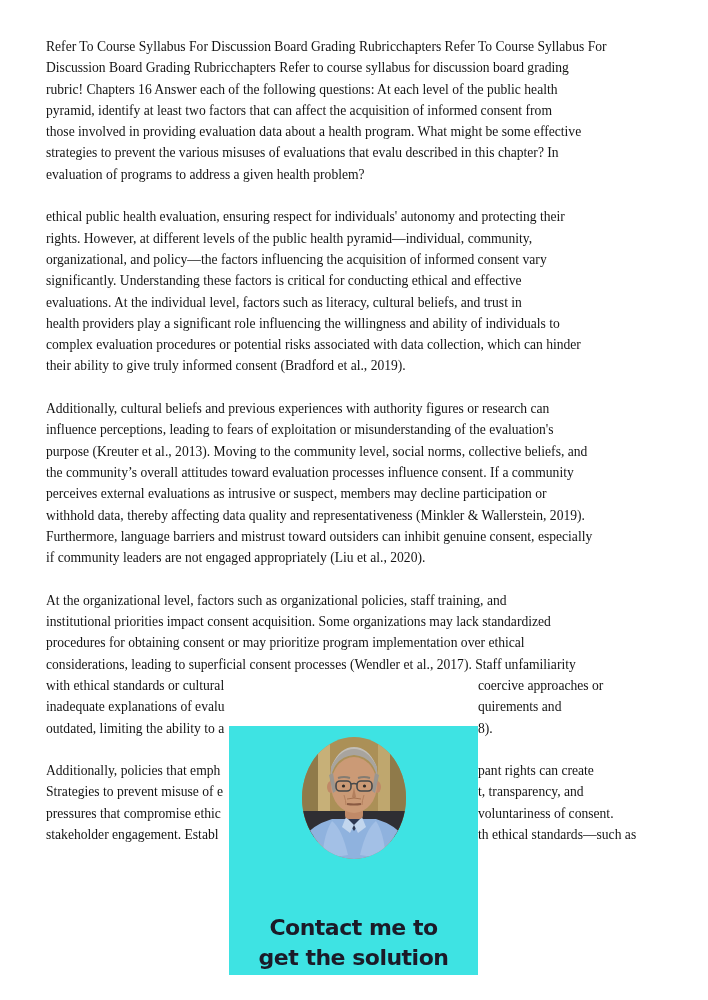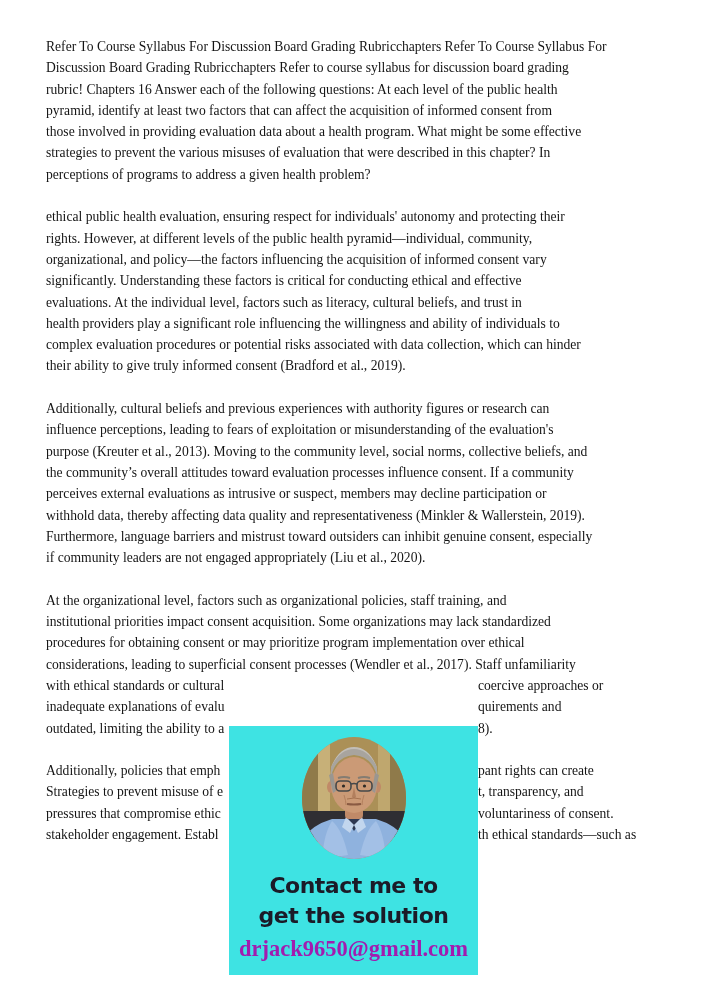--- a/index.html
+++ b/index.html
@@ -89,7 +89,7 @@
         <div class="line">rubric! Chapters 16 Answer each of the following questions: At each level of the public health</div>
         <div class="line">pyramid, identify at least two factors that can affect the acquisition of informed consent from</div>
         <div class="line">those involved in providing evaluation data about a health program. What might be some effective</div>
-        <div class="line">strategies to prevent the various misuses of evaluation that were described in this chapter? In</div>
+        <div class="line">strategies to prevent the various misuses of evaluations that evalu described in this chapter? In</div>
         <div class="line">perceptions of programs to address a given health problem?</div>
       </div>
       <div class="para">

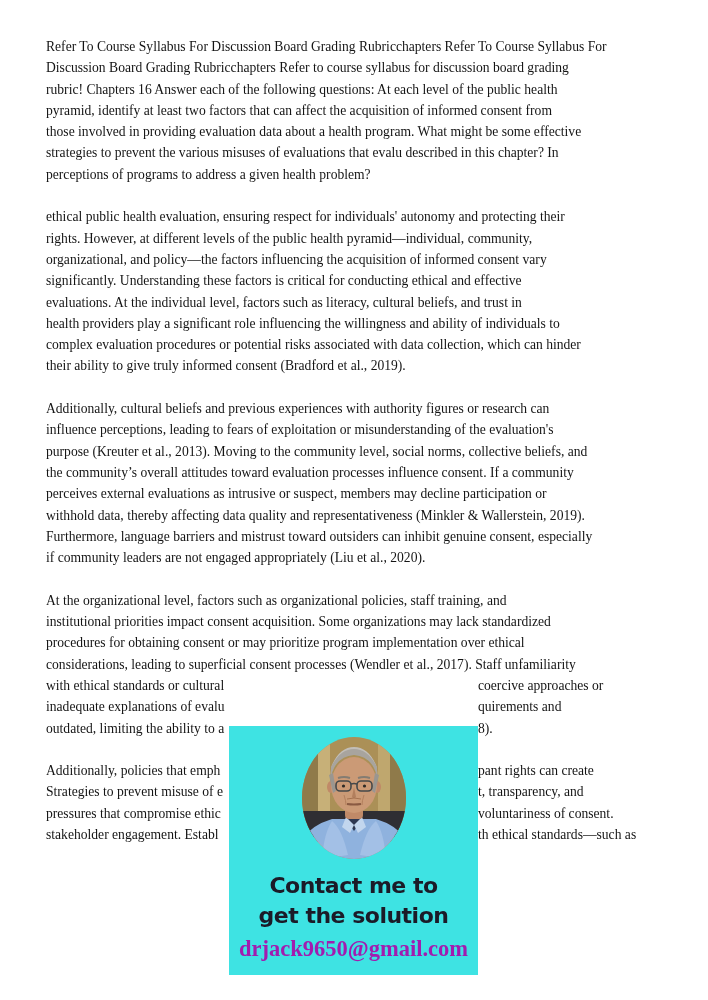--- a/index.html
+++ b/index.html
@@ -90,7 +90,7 @@
         <div class="line">pyramid, identify at least two factors that can affect the acquisition of informed consent from</div>
         <div class="line">those involved in providing evaluation data about a health program. What might be some effective</div>
         <div class="line">strategies to prevent the various misuses of evaluations that evalu described in this chapter? In</div>
-        <div class="line">perceptions of programs to address a given health problem?</div>
+        <div class="line">evaluation of programs to address a given health problem?</div>
       </div>
       <div class="para">
         <div class="line">ethical public health evaluation, ensuring respect for individuals' autonomy and protecting their</div>

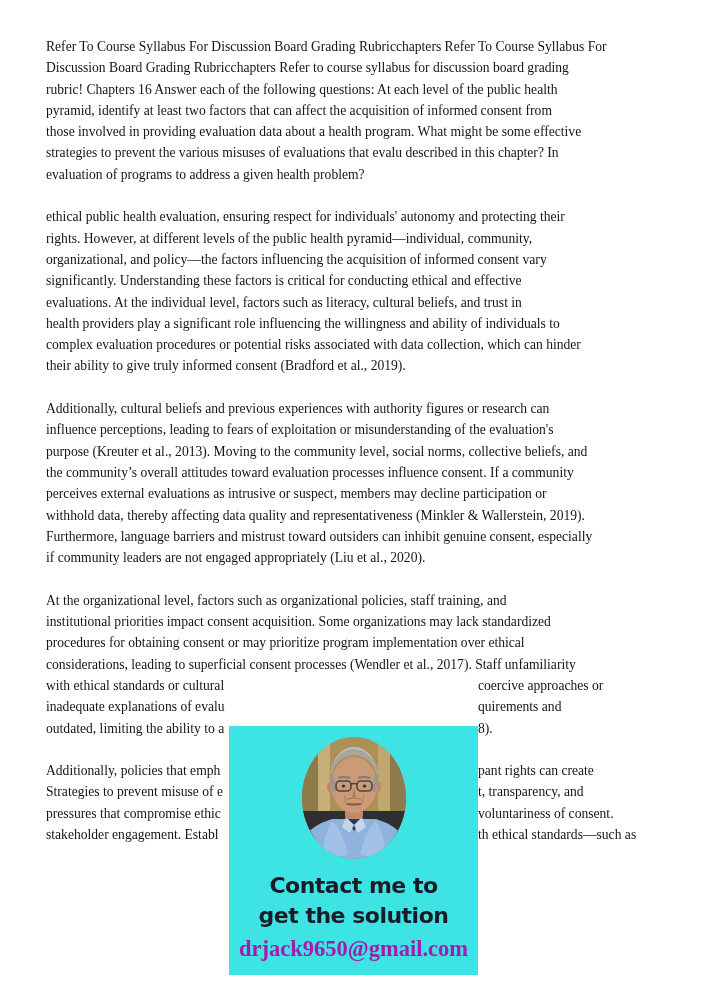--- a/index.html
+++ b/index.html
@@ -48,6 +48,7 @@
     flex-direction: column;
     align-items: center;
     z-index: 5;
+    gap: 42px;
   }
 
   .avatar {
──────────────────────────────
▸ **EXERCISE AIM**: Search the listing above for the string "evaluations" and copy each line that has it.

▸ **FINAL ANSWER**:
+        <div class="line">strategies to prevent the various misuses of evaluations that evalu described in this chapter? In</div>
         <div class="line">strategies to prevent the various misuses of evaluations that evalu described in this chapter? In</div>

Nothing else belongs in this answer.